_TASK DESCRIPTION_.
Within the listing below, the lines to output run from the one containing "text: 936,2 ->" through the one containing "text: 170,7 ->"; copy them exactly and nothing else.

_THE DATA_.
■ ■ ■ ■ ■ ■ ■

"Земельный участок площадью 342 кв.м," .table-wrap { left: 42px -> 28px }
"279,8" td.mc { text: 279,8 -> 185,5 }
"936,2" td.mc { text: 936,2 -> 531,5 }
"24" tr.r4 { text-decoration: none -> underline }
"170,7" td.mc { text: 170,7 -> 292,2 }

■ ■ ■ ■ ■ ■ ■

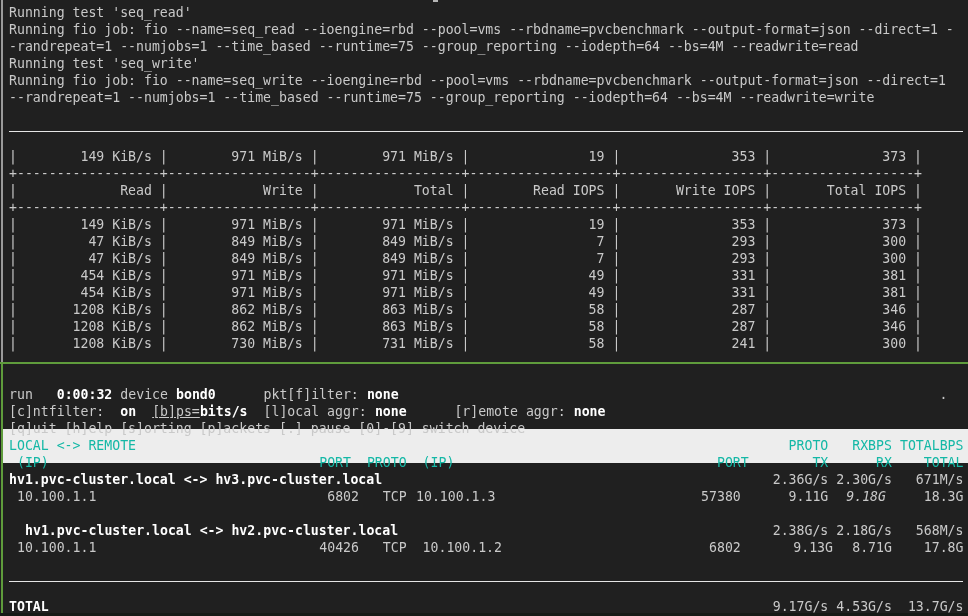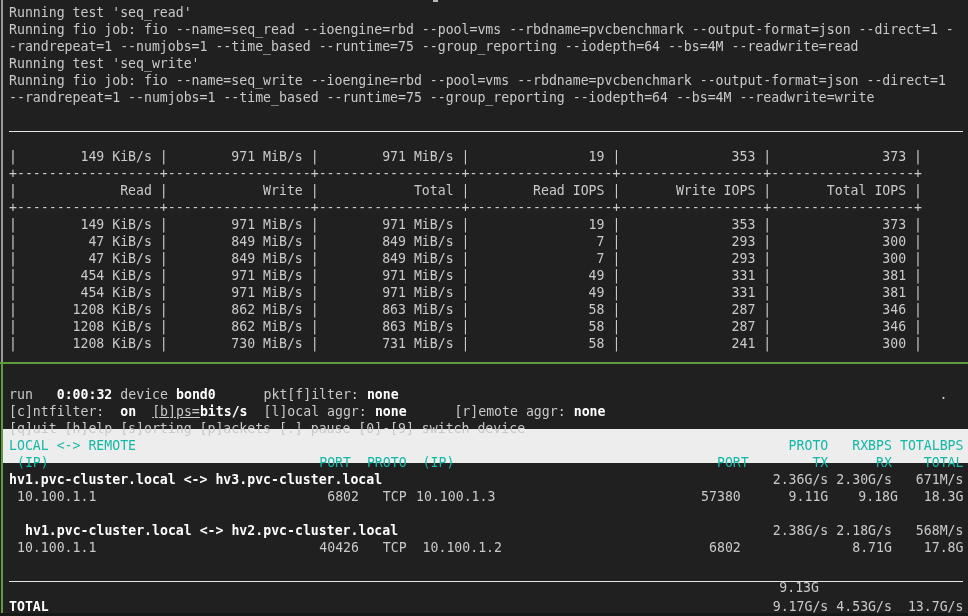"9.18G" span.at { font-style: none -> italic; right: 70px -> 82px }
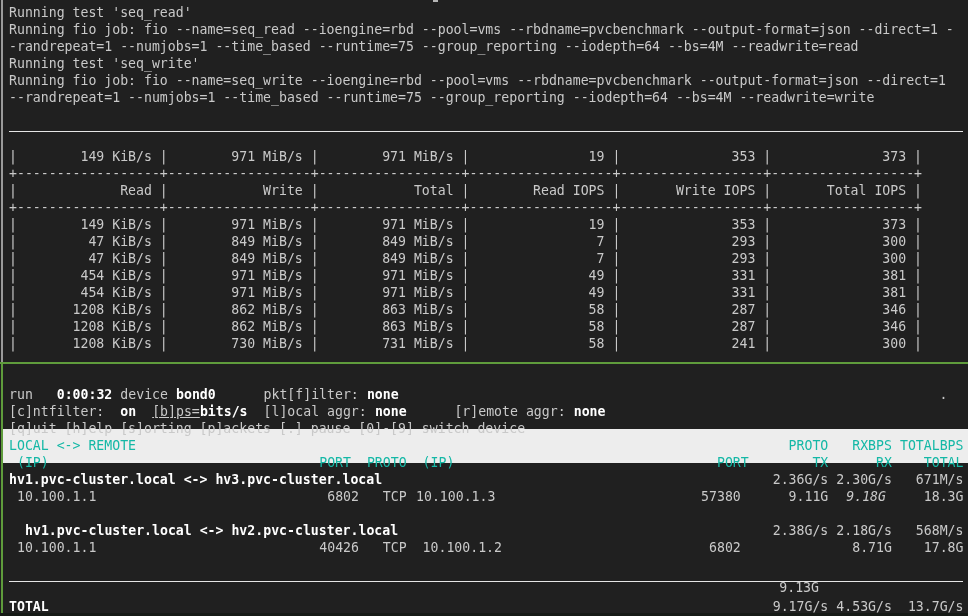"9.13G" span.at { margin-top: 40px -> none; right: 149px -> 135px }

■ ■ ■ ■ ■ ■ ■

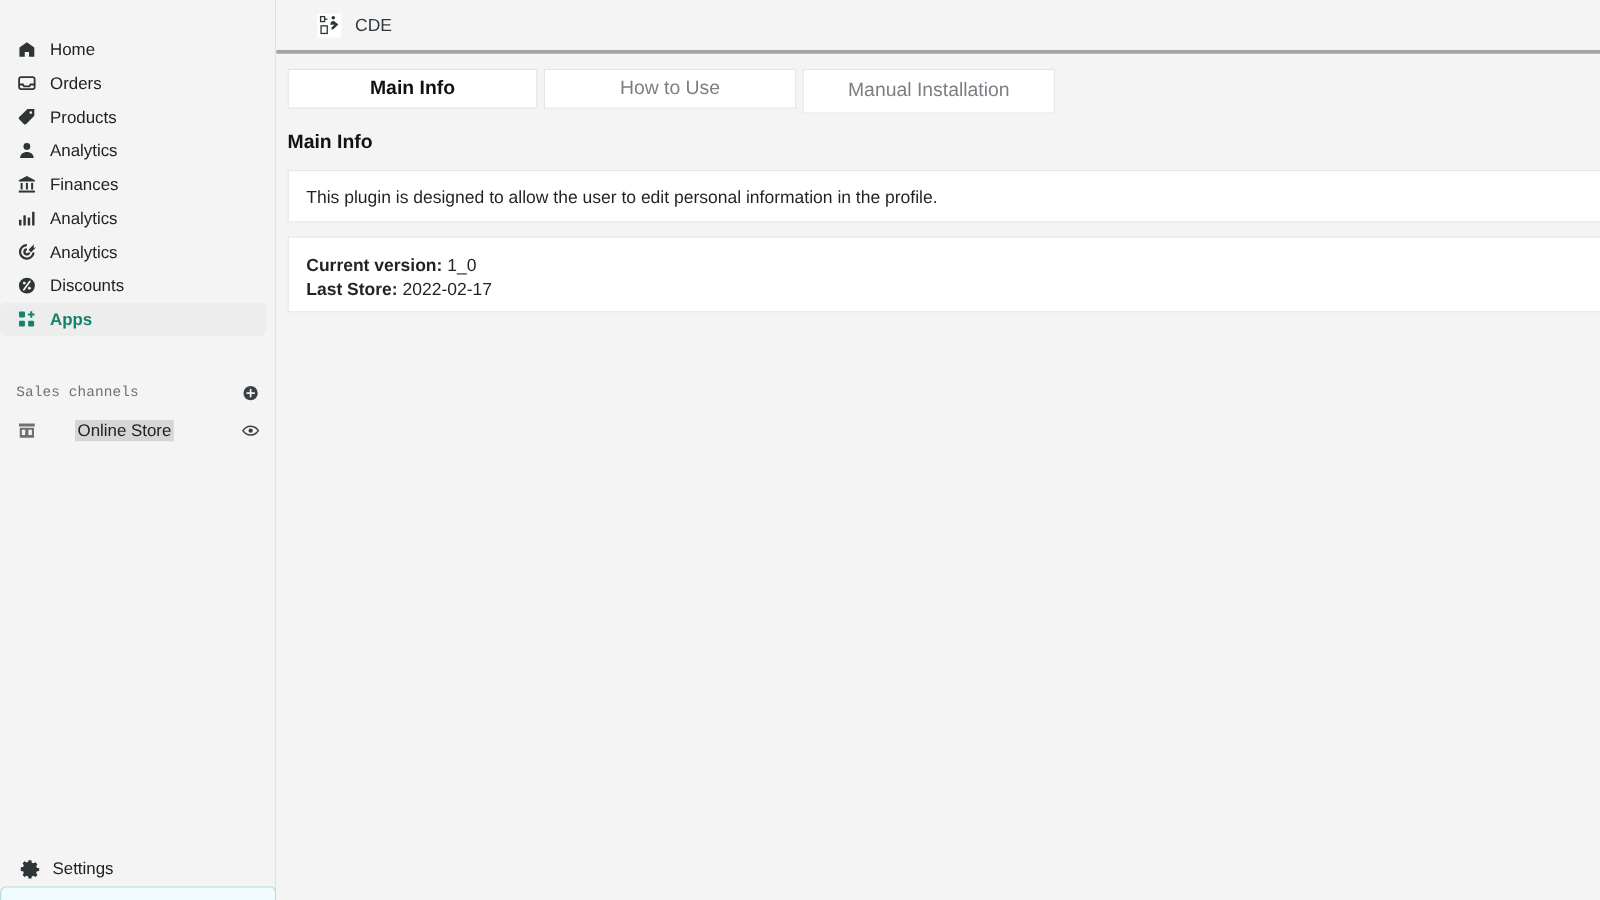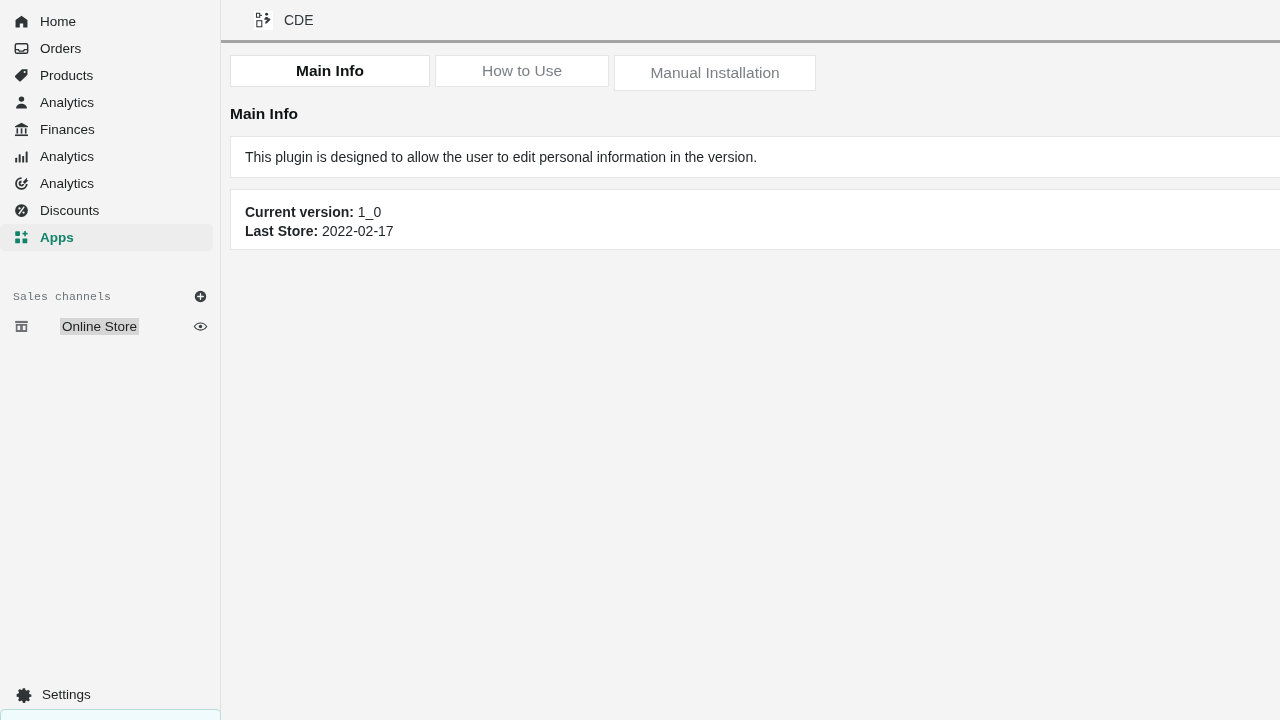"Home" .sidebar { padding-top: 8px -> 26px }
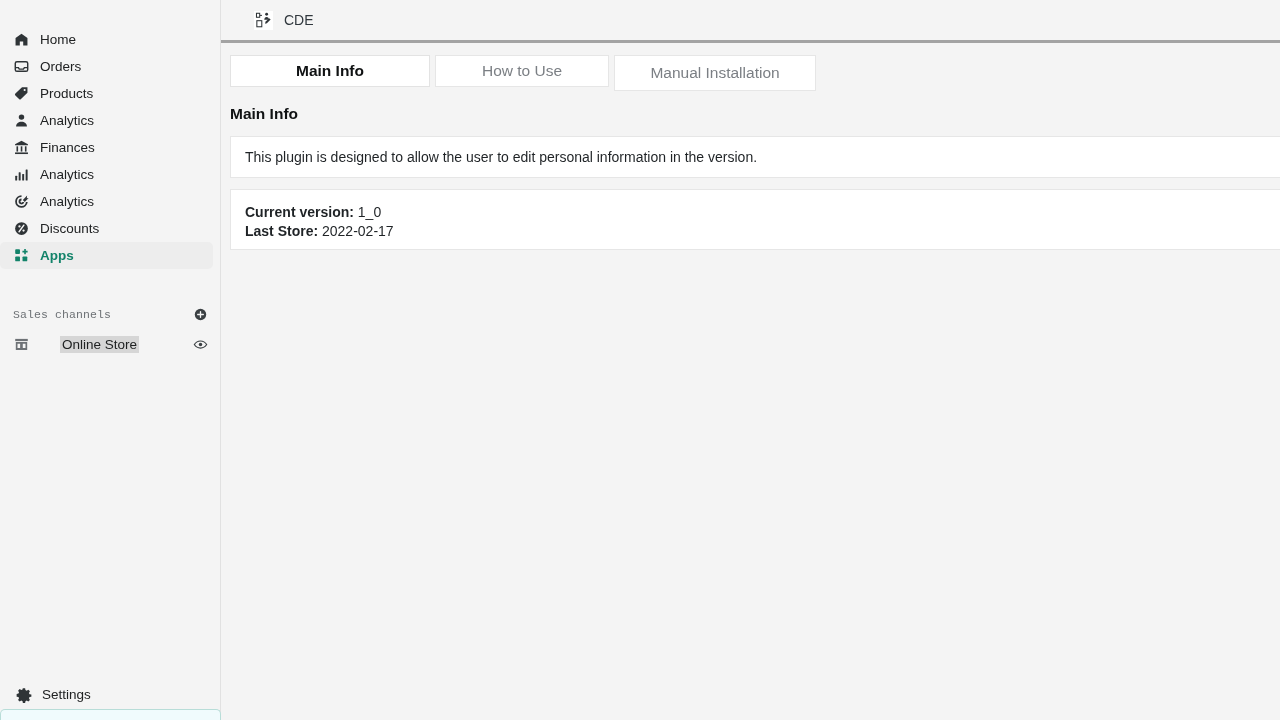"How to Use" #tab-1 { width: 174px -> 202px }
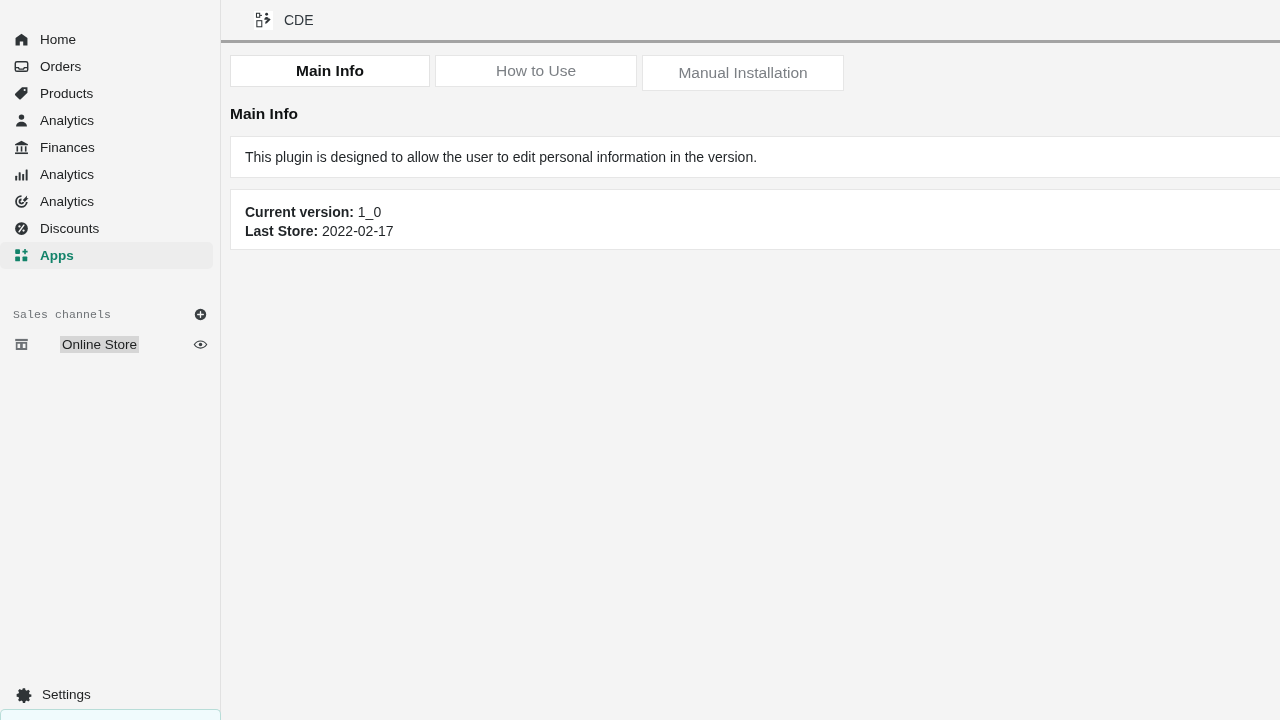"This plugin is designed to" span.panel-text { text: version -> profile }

■ ■ ■ ■ ■ ■ ■

_RESPONSE BELOW_.
"936,2" td.mc { text: 936,2 -> 531,5 }
"24" tr.r4 { text-decoration: none -> underline }
"170,7" td.mc { text: 170,7 -> 292,2 }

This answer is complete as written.